Artificial intelligence could be about to improve the way nurses do their jobs. Recent exciting developments include bottles which automatically issue reminders to drink, diapers that sound an alert when wet and sensor-equipped stoma pouches. AI will change the focus of nursing care, improving nursing documentation, automating data collection and performing some of the tasks that are currently done by nurses. Professional nursing care will change from being reactive to being predictive, preventive nursing care.
The same types of voice-based technologies that we’ve previously discussed could also help with nursing activities. In healthcare settings, where sterile operating fields and infection control are priorities, hands-free, immediate access to information has big advantages in terms of safety and efficiency. At Boston Children’s ICU, AI-voice assistants allow nurses to ask for key administrative information, such as, “Who is the charge nurse on 7 South? How many beds are available on 8 East?” Clinicians are finding voice most useful for getting information that would otherwise involve picking up the phone, searching through documents or walking down the hall.
Voice can quickly access guidelines and protocols and save critical minutes in environments where wasted seconds can have a dramatic impact on outcomes. In the future, these AI-based solutions will become learning systems that anticipate information needs and provide just-in-time guidance. AI can save 20% of RN time through avoiding unnecessary visits. As virtual nursing assistants become accustomed to patient diagnoses and conditions, their abilities will grow beyond effective triage into expertise and recommendations around patient treatment.

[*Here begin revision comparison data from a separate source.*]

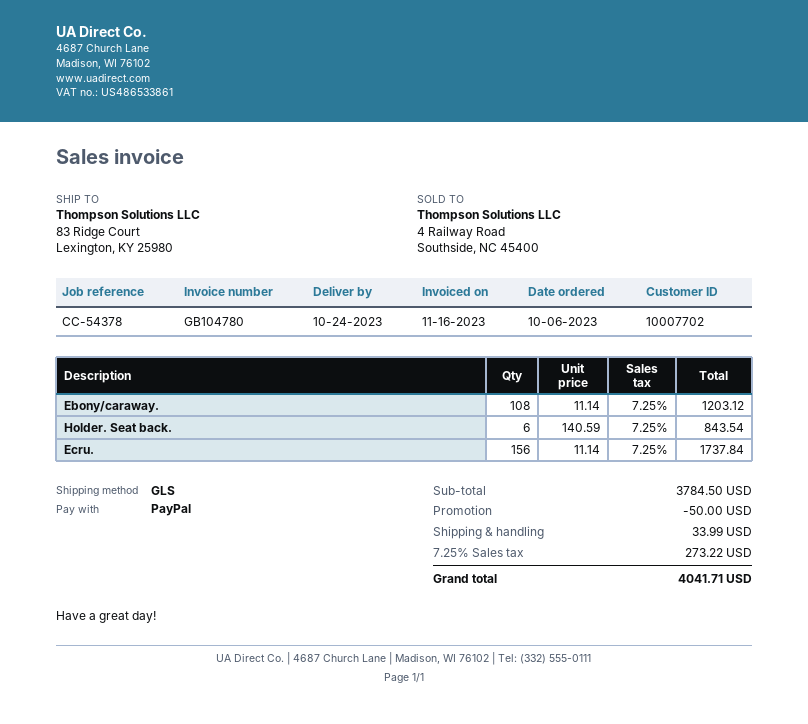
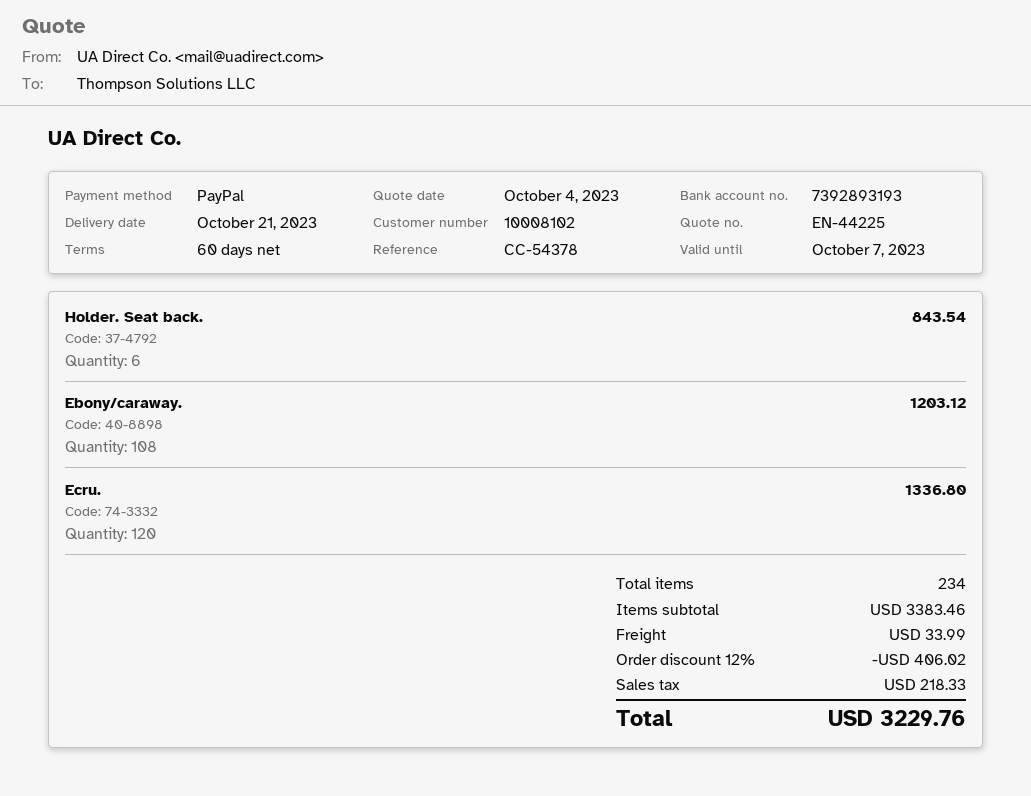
delivery date: 2023-10-24 -> 2023-10-21
customer number: 10007702 -> 10008102
Ecru.: 156 for 1737.84 -> 120 for 1336.80
subtotal: 3784.50 -> 3383.46
discount: 50.00 -> 406.02
tax: 273.22 -> 218.33
total: 4041.71 -> 3229.76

CareIT Pro provides nursing software that uses AI and supports automation in nursing by reducing the need for information to be entered and linking to content so that further workflows and tasks can be automatically initiated at the right time. The software automatically recognizes patterns, evaluates the planned nursing goals and recommends necessary adaptations. Combining it with sensors, wearables and smart devices can further increase automation. Intelligent tools automatically deliver data on the patient to the nursing software and thus allow for automated documentation. Alarms, nursing tasks and digital processes can be generated and started independently. Nursing staff can receive digital to-do lists and see the current status and quality of nursing processes at all times so that they can react to them at an early stage.
Other such systems include an intelligent drinking cup that can automatically fill based on patient-specific drinking protocols and remind the patient to drink regularly, as well as a stoma pouch sensor that generates an automatic care task for changing the bag when it’s almost full. There’s also an intelligent nursing mattress that can detect not only the patient’s movement, breathing, position, pressure and sleep, but also incontinence.
Gauss Surgical is a Menlo Park-based startup that provides computer vision systems to monitor blood loss in operating and labor rooms to detect potential hemorrhages. This is an area where surgeons, nurses and technicians often need to collaborate to ensure that correct estimates are made and that the patient is adequately supported. Gauss Surgical’s AI solution allows clinical workflows in operating rooms to be improved and for some of the burden to be removed from the busy staff.